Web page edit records
- Opening Delimiter -

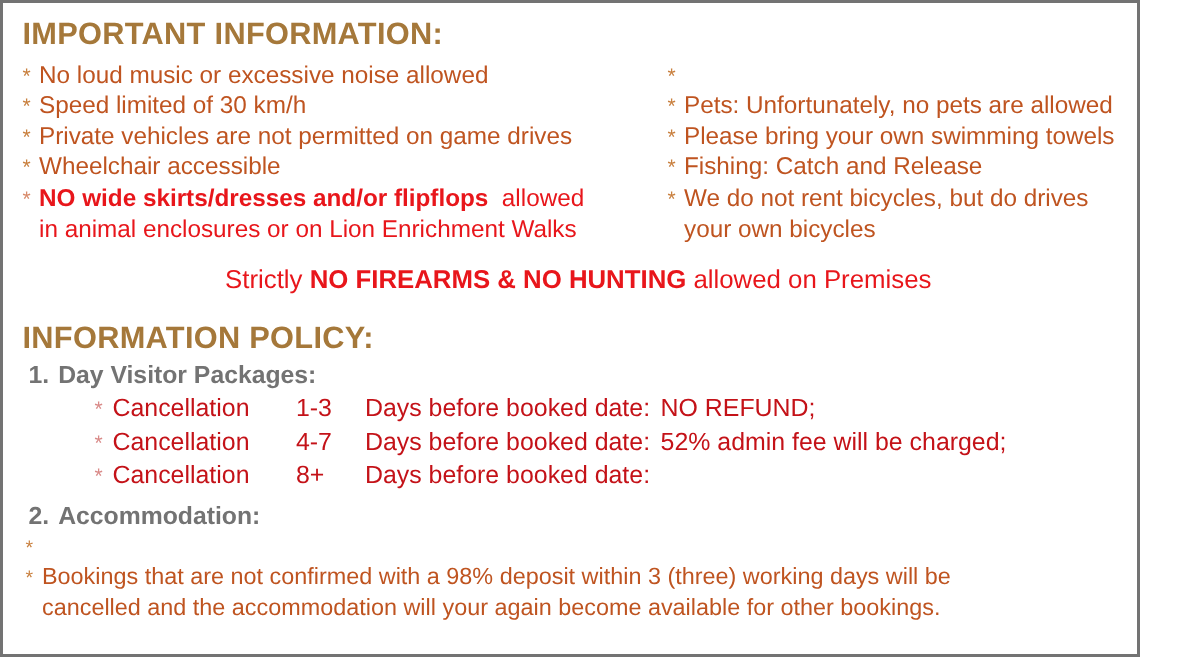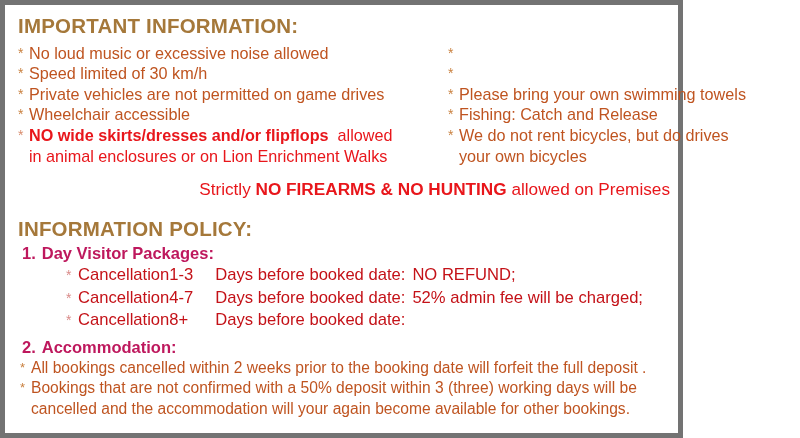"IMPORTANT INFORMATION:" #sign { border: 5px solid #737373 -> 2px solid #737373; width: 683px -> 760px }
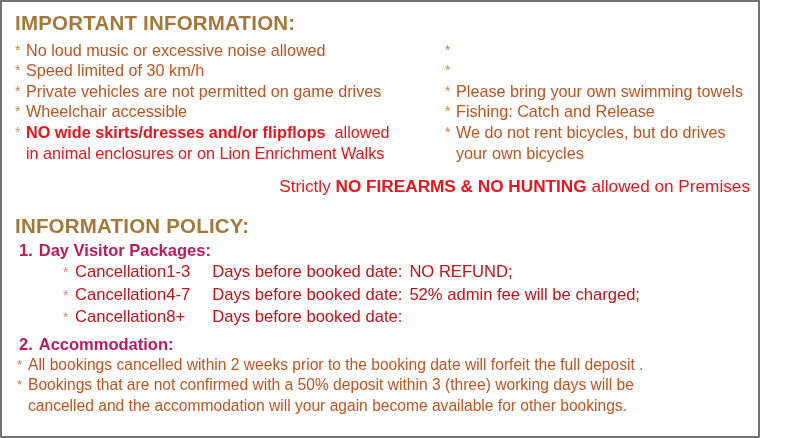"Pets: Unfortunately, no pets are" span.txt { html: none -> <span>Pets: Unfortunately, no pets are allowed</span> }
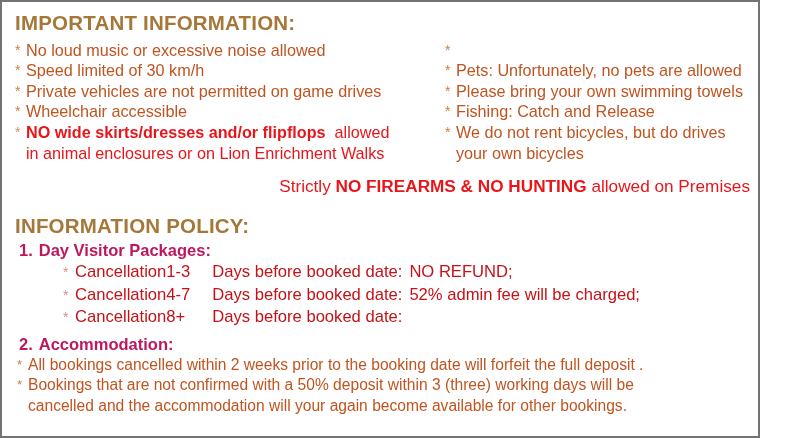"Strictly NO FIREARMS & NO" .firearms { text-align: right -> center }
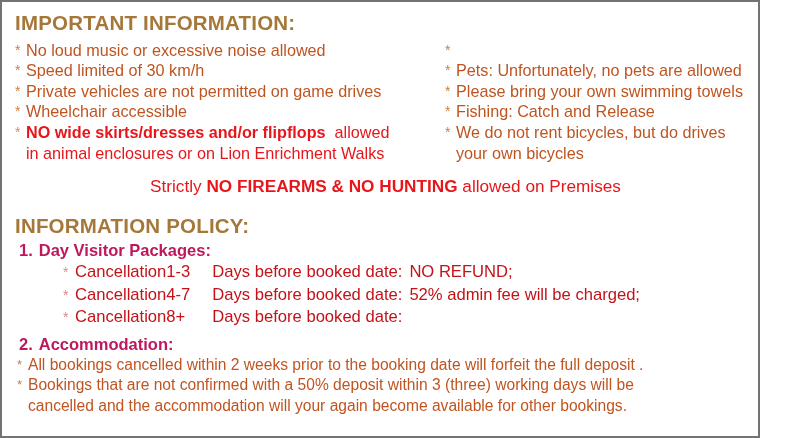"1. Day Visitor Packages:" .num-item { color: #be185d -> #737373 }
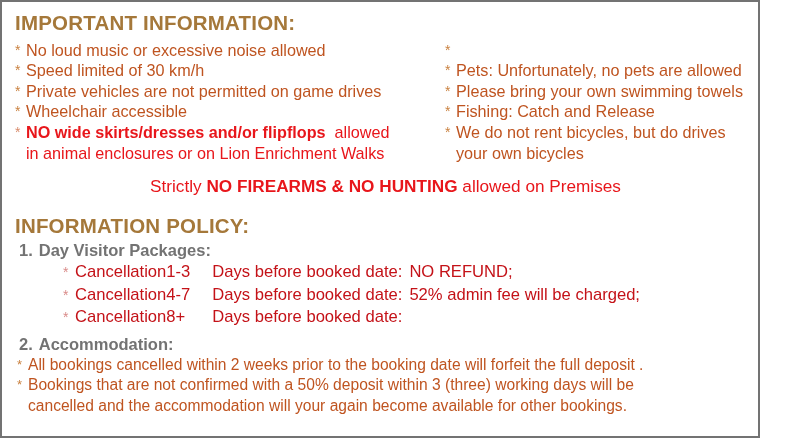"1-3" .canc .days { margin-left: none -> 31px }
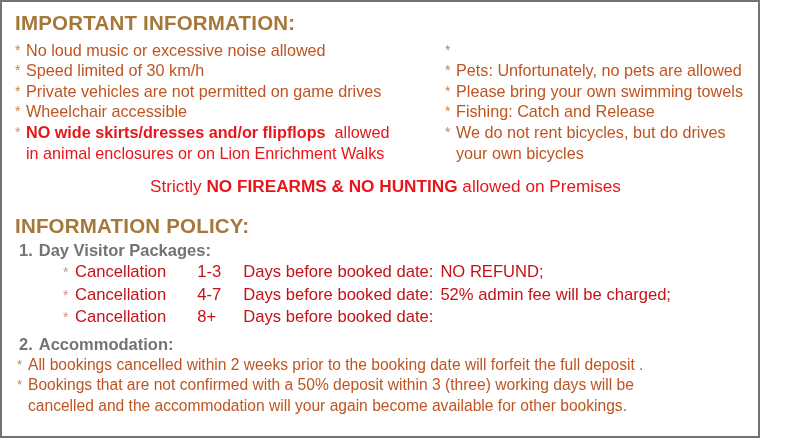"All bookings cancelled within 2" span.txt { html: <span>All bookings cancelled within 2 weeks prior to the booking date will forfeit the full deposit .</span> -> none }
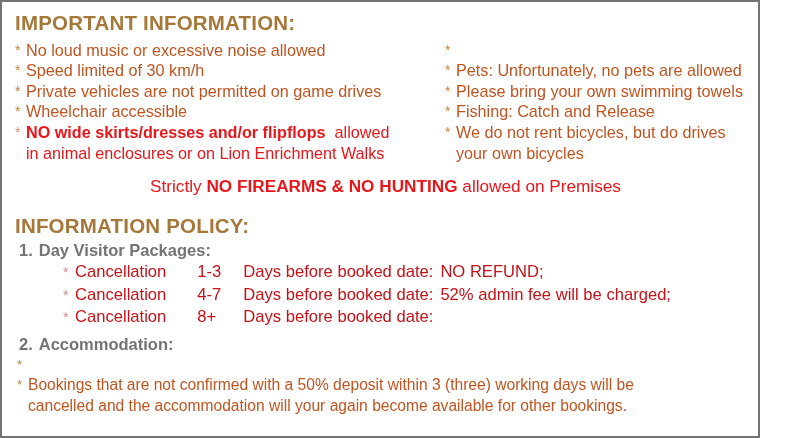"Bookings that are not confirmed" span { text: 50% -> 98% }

- Closing Delimiter -

Exercise. Repeat the data above exactly, but not the pictures.

Solution to this exercise.
"IMPORTANT INFORMATION:" #sign { border: 5px solid #737373 -> 2px solid #737373; width: 683px -> 760px }
"Pets: Unfortunately, no pets are" span.txt { html: none -> <span>Pets: Unfortunately, no pets are allowed</span> }
"Strictly NO FIREARMS & NO" .firearms { text-align: right -> center }
"1. Day Visitor Packages:" .num-item { color: #be185d -> #737373 }
"1-3" .canc .days { margin-left: none -> 31px }
"All bookings cancelled within 2" span.txt { html: <span>All bookings cancelled within 2 weeks prior to the booking date will forfeit the full deposit .</span> -> none }
"Bookings that are not confirmed" span { text: 50% -> 98% }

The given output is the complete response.